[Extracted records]
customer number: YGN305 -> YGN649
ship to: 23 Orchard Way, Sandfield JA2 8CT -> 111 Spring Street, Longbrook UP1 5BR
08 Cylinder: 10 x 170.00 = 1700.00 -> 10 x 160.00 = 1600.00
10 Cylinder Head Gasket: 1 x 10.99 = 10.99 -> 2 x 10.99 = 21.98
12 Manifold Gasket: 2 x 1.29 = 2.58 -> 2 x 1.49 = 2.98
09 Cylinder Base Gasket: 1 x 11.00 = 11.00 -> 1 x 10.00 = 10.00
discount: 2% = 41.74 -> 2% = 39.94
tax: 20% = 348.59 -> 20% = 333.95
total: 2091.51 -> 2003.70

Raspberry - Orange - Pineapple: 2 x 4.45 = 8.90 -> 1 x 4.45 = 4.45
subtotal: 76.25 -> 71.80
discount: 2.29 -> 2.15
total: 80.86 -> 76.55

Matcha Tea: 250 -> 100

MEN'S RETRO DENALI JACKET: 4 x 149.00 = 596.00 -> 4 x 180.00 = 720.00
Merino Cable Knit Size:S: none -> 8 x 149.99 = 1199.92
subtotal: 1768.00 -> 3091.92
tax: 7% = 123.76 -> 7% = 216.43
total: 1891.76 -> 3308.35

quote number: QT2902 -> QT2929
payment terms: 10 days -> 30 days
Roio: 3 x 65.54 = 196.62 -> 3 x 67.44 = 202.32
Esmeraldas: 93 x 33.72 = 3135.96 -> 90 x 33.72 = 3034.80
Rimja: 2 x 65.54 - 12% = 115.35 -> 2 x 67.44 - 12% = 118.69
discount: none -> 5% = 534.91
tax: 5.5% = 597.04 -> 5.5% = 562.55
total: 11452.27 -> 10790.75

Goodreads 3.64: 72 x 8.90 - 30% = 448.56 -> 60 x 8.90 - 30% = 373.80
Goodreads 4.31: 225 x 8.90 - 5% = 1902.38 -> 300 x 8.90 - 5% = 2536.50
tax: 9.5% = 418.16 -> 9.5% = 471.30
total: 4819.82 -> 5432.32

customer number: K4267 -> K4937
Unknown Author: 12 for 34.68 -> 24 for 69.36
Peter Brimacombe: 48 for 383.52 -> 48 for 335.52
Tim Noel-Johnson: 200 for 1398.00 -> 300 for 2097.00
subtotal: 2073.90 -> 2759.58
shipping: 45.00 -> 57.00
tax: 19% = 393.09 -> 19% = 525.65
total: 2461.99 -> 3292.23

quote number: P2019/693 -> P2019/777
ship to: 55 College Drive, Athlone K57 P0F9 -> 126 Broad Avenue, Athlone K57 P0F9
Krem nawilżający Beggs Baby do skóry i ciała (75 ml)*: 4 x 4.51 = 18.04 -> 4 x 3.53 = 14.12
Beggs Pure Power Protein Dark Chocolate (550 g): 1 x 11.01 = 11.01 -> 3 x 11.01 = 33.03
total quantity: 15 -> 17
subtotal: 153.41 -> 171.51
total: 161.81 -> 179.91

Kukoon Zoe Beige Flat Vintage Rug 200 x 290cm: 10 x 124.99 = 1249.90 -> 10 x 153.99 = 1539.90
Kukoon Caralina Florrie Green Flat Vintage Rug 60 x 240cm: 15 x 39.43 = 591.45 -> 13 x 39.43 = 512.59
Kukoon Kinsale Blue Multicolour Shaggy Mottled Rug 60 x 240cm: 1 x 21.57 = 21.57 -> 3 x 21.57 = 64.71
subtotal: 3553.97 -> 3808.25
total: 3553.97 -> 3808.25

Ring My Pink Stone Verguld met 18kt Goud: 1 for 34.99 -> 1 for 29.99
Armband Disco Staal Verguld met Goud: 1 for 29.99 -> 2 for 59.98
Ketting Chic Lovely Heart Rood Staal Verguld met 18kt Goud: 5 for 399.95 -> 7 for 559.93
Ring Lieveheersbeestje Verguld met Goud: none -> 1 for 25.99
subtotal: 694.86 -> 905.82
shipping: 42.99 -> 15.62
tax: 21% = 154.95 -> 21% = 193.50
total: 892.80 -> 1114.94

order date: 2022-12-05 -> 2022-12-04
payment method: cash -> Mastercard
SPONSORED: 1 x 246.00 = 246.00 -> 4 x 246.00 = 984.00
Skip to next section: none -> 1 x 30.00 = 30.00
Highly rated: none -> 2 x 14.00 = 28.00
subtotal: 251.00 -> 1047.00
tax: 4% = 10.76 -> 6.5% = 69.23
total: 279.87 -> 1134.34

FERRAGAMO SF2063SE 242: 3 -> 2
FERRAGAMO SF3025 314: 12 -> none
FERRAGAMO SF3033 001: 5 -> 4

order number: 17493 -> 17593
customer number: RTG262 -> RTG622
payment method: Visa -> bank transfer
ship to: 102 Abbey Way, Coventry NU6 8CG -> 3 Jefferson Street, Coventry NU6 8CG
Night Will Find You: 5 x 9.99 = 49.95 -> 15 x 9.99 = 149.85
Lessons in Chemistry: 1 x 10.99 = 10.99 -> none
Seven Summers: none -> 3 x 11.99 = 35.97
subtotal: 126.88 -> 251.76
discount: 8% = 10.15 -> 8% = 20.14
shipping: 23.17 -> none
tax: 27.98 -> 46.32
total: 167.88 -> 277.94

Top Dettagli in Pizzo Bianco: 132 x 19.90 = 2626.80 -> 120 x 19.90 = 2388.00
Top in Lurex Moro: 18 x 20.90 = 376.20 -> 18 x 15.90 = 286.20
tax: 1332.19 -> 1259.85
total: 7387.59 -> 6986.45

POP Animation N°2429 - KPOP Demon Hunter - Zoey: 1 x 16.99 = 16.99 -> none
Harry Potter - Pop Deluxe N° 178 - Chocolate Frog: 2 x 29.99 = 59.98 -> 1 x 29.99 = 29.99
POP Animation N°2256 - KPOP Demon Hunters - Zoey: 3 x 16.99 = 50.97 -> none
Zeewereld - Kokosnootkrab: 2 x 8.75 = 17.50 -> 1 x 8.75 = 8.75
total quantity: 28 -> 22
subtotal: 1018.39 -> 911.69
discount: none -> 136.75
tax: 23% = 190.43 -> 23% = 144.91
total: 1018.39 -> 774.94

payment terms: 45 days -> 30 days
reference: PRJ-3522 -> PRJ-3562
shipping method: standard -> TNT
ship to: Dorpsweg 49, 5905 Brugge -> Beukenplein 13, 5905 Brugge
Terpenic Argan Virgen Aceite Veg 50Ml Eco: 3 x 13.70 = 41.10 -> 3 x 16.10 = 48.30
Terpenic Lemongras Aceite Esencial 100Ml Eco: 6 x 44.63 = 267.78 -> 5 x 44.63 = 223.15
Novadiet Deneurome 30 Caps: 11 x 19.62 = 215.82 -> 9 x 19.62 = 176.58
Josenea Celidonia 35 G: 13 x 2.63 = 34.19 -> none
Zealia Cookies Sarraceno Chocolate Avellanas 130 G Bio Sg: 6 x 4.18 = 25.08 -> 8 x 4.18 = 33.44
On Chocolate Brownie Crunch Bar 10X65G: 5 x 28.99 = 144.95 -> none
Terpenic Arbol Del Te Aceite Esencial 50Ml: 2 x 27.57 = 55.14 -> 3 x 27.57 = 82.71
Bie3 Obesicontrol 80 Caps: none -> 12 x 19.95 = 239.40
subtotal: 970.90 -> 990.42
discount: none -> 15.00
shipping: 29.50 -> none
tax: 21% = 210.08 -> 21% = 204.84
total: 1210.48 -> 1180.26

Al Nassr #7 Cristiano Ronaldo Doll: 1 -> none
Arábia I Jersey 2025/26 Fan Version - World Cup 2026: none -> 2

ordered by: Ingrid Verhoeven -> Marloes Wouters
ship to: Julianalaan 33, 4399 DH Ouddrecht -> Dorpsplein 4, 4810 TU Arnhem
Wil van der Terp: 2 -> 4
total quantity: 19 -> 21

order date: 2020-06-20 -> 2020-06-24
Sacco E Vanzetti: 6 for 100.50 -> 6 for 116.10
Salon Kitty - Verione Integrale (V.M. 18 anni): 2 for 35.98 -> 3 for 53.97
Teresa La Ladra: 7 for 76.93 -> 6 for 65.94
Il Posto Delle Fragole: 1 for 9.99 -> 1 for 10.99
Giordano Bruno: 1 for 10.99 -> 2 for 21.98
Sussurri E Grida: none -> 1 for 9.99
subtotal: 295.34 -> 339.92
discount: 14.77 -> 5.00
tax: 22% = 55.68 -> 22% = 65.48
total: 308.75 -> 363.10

Exercise requirements
Find "Kukoon Zoe Beige" in the entries above and copy that whole line exactly, then each line after it through the line that contains "subtotal: 251.00 -> 1047.00".

Task result
Kukoon Zoe Beige Flat Vintage Rug 200 x 290cm: 10 x 124.99 = 1249.90 -> 10 x 153.99 = 1539.90
Kukoon Caralina Florrie Green Flat Vintage Rug 60 x 240cm: 15 x 39.43 = 591.45 -> 13 x 39.43 = 512.59
Kukoon Kinsale Blue Multicolour Shaggy Mottled Rug 60 x 240cm: 1 x 21.57 = 21.57 -> 3 x 21.57 = 64.71
subtotal: 3553.97 -> 3808.25
total: 3553.97 -> 3808.25

Ring My Pink Stone Verguld met 18kt Goud: 1 for 34.99 -> 1 for 29.99
Armband Disco Staal Verguld met Goud: 1 for 29.99 -> 2 for 59.98
Ketting Chic Lovely Heart Rood Staal Verguld met 18kt Goud: 5 for 399.95 -> 7 for 559.93
Ring Lieveheersbeestje Verguld met Goud: none -> 1 for 25.99
subtotal: 694.86 -> 905.82
shipping: 42.99 -> 15.62
tax: 21% = 154.95 -> 21% = 193.50
total: 892.80 -> 1114.94

order date: 2022-12-05 -> 2022-12-04
payment method: cash -> Mastercard
SPONSORED: 1 x 246.00 = 246.00 -> 4 x 246.00 = 984.00
Skip to next section: none -> 1 x 30.00 = 30.00
Highly rated: none -> 2 x 14.00 = 28.00
subtotal: 251.00 -> 1047.00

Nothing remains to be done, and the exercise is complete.